In 1946-1947 maakte hij opnamen voor het label King Jazz van Mezz Mezzrow. Tijdens de jaren veertig werd hij regelmatig gehoord met gitarist Eddie Condon in New York, waar hij deelnam aan verschillende van de stadhuisconcerten. In 1945 probeerde hij een band op te zetten met de New Orleans-veteraan Bunk Johnson, maar dat mislukte vanwege Johnsons alcoholproblemen. Bechet wilde een muziekschool oprichten, maar had slechts één leerling: Bob Wilber.[bron?] Toen hij tot zijn verrassing na het Jazz Festival van 1949 in Parijs veel weerklank ondervond, besloot hij daar te blijven. Zijn platen hadden in Frankrijk zoveel succes dat hij in 1950 zijn miljoenste plaat verkocht. Ook raciale vooroordelen speelden in Parijs een minder belangrijke rol. De existentialistische jeugd in Frankrijk vereerde Sidney Bechet als "Le Dieu" ("De God").[5] Zijn vibrato-rijke saxofoonspel en zijn composities Petite fleur en Dans les rues d'Antibes maakten Sidney Bechet bekend bij een breed publiek.

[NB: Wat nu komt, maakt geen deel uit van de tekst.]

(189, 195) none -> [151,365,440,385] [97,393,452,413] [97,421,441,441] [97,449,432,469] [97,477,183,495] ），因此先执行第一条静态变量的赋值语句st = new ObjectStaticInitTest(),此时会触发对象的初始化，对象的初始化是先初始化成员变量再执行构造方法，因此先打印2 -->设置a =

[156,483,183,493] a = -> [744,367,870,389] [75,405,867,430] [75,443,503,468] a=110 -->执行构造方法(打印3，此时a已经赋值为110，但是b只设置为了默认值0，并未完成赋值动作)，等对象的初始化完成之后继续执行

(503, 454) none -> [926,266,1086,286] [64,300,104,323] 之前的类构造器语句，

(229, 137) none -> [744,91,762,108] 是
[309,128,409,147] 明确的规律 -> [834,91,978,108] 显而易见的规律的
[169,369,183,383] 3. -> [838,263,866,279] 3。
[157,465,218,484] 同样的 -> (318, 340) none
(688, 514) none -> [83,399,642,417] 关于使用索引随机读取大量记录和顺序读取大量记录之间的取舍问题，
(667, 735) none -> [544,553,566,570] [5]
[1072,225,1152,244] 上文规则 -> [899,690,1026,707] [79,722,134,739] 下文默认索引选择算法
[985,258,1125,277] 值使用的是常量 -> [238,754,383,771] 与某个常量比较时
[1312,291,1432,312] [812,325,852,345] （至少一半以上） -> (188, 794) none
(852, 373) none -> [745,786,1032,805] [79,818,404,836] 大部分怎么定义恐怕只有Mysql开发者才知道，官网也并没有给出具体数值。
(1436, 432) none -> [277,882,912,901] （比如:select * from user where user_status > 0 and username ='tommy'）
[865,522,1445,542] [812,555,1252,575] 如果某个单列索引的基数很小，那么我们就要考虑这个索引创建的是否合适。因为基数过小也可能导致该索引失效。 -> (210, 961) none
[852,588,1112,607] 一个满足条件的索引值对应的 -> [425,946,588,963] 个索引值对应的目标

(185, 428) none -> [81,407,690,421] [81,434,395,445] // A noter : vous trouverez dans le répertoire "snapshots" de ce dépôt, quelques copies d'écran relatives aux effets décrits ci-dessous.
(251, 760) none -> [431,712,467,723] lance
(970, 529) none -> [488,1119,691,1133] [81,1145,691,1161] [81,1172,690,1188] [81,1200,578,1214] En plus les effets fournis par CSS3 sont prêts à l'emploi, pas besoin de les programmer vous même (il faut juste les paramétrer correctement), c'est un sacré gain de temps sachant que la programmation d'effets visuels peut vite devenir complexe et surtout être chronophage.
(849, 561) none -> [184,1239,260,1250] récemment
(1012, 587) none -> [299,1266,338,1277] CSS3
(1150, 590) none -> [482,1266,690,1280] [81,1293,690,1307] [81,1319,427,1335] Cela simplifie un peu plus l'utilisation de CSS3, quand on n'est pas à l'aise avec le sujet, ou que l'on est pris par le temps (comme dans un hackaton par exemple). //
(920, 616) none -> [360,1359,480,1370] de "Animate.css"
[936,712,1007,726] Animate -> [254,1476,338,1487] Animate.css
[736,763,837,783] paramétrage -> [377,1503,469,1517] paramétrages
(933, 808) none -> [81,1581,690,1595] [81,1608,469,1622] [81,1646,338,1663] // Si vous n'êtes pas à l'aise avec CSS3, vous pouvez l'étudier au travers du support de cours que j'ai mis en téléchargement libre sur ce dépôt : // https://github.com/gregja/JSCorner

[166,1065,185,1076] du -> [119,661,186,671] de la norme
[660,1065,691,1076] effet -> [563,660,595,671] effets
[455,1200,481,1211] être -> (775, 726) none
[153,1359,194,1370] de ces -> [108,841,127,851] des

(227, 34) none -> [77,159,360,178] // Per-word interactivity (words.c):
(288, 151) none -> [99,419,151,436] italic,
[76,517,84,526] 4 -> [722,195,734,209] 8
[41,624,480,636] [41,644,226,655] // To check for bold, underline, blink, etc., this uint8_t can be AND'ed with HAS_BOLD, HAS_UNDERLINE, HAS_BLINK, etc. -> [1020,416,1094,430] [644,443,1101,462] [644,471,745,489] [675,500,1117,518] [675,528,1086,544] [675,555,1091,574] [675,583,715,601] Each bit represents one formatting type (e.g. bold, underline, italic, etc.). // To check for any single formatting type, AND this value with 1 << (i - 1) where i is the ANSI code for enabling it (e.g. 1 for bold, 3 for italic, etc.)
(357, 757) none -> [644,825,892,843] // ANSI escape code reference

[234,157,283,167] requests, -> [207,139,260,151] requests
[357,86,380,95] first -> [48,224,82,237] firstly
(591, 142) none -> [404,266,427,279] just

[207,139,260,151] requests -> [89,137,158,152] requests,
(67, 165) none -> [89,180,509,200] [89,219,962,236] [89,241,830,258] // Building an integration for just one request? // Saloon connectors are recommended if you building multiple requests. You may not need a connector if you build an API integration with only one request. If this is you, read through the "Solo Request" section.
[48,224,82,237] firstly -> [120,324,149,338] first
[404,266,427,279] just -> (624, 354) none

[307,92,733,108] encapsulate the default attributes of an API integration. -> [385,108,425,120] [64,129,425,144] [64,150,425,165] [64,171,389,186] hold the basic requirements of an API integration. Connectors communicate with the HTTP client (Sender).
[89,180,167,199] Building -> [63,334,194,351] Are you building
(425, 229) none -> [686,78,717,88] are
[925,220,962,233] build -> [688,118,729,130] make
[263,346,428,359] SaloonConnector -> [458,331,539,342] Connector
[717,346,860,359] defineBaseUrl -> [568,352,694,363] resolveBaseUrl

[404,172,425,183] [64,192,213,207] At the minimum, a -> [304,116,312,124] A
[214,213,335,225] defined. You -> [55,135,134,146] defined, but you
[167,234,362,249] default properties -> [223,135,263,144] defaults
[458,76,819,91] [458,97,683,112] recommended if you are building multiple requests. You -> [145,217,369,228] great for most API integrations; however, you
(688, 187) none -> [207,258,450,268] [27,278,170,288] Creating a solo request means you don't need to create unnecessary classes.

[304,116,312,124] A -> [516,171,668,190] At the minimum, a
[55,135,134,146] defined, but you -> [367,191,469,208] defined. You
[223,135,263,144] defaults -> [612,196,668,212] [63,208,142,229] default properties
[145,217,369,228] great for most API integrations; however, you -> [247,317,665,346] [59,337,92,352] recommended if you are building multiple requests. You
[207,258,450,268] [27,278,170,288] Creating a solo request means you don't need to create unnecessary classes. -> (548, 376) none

Hij formeerde de Sidney Bechet All Stars, met Guy Longnon (trompet), Jean-Louis Durand (trombone), Charlie Lewis (piano), Totole Masselier (bas), Armand Molinetti (drums) en James Campbell (zang). Zelf speelde hij sopraansaxofoon of klarinet, beide met zeldzame perfectie. In deze formatie werden op 21 januari 1952 in Parijs elf nummers opgenomen[6], waaronder zijn eigen compositie Petite fleur. Het werd in 1959 een wereldwijde hit; tot in 1961 werden meer dan 10 miljoen exemplaren verkocht. Bechet speelde met de jonge traditionalistische jazzbands van Claude Luter (bijvoorbeeld in 1954 in Olympia), en André Réwéliotty, en met Amerikanen in Parijs zoals Lil Hardin Armstrong en Zutty Singleton. Hij schreef muziek voor het ballet La nuit est une sorcière dat in 1953 te Parijs voor het eerst werd uitgevoerd.[7] Hij schreef ook de muziek voor de film Série noire (1955). Zijn laatste optreden was op Expo 58[8], de Wereldtentoonstelling van Brussel in 1958.

Sidney Bechet was een van de meest technisch onderlegde muzikanten van het New Orleans Jazz-tijdperk. Als klarinettist en saxofonist werd hij een voorbeeld voor vele andere jazzmuzikanten, zoals Johnny Hodges (die rond 1924 door Bechet in dienst werd genomen en onderwezen), Buster Bailey en Jimmie Noone (die als tiener in New Orleans les kreeg van Bechet, hoewel hij twee jaar ouder was). De sopraansaxofoon wordt nog steeds sterk geassocieerd met zijn naam. Beroemde opnamen van Bechet zijn onder andere Petite fleur, de eerste opname van Summertime (George Gershwin) voor Blue Note Records (1938) en Weary Blues met Mezz Mezzrow en Cousin Joe.

Privéleven en overlijden

[bewerken | brontekst bewerken]
Graf van Bechet in Garches

Op 18 augustus 1951 trouwde Bechet in Antibes voor de derde maal, nu met zijn oude liefde Elisabeth Ziegler (1910-1985) uit Frankfurt am Main,[9] die hij had ontmoet tijdens een gastoptreden in haar geboortestad in de zomer van 1927. Mistinguett was bruidsmeisje. Het paar vestigde zich in Grigny.[10] In 1954 kreeg hij een buitenechtelijke zoon bij Jacqueline Peraldi.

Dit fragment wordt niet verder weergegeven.